Data in this exercise:
__________________________________________________

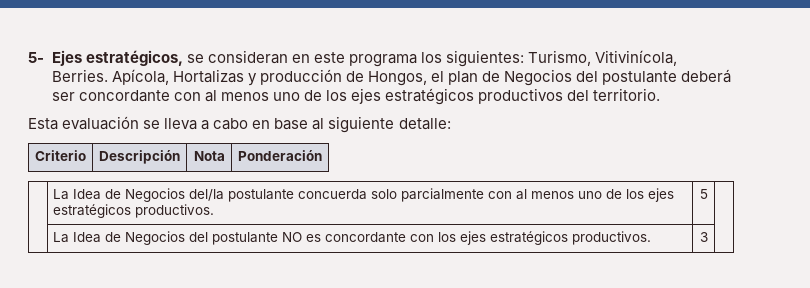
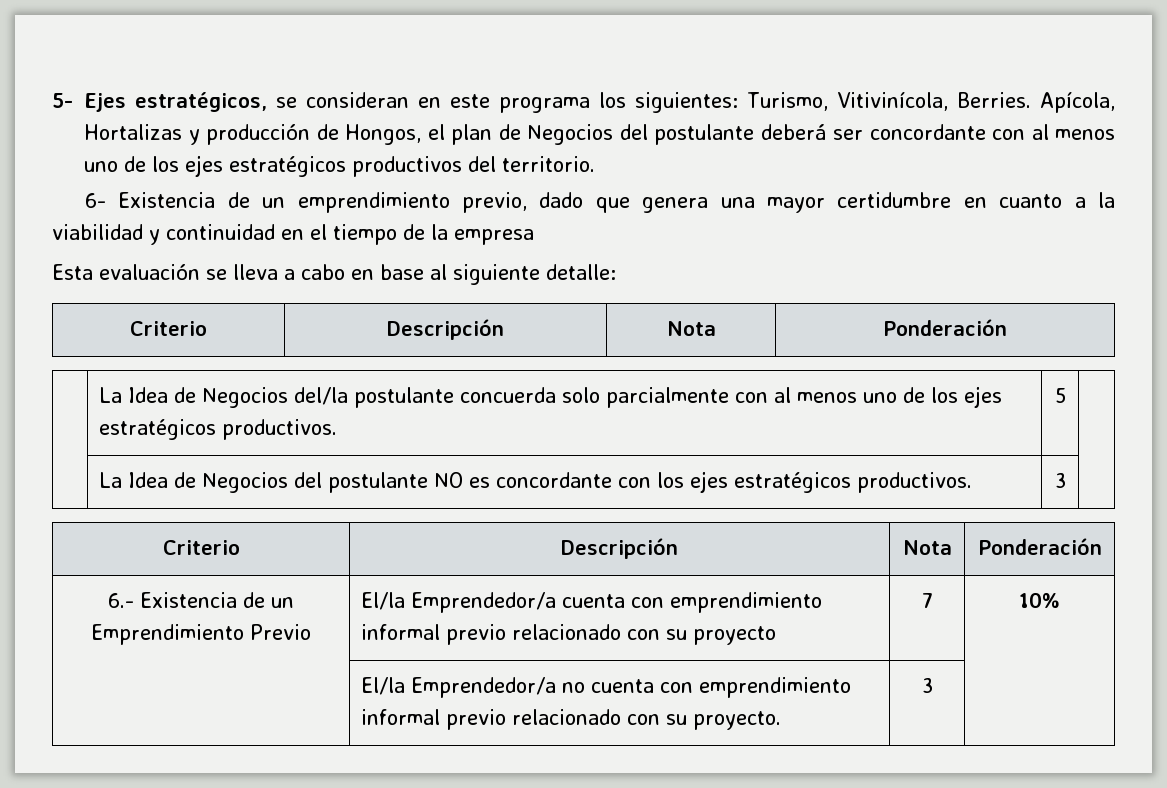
+ 6- Existencia de un emprendimiento previo, dado que genera una mayor certidumbre en cuanto a la viabilidad y continuidad en el tiempo de la empresa
  | La Idea de Negocios del postulante NO es concordante con los ejes estratégicos productivos. | 3 |
+ Criterio | Descripción | Nota | Ponderación
+ 6.- Existencia de un Emprendimiento Previo | El/la Emprendedor/a cuenta con emprendimiento informal previo relacionado con su proyecto | 7 | 10%
+ | El/la Emprendedor/a no cuenta con emprendimiento informal previo relacionado con su proyecto. | 3 |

__________________________________________________

Set down the data exactly as it appears, without any images.

Solution for this task:
+ 6- Existencia de un emprendimiento previo, dado que genera una mayor certidumbre en cuanto a la viabilidad y continuidad en el tiempo de la empresa
  | La Idea de Negocios del postulante NO es concordante con los ejes estratégicos productivos. | 3 |
+ Criterio | Descripción | Nota | Ponderación
+ 6.- Existencia de un Emprendimiento Previo | El/la Emprendedor/a cuenta con emprendimiento informal previo relacionado con su proyecto | 7 | 10%
+ | El/la Emprendedor/a no cuenta con emprendimiento informal previo relacionado con su proyecto. | 3 |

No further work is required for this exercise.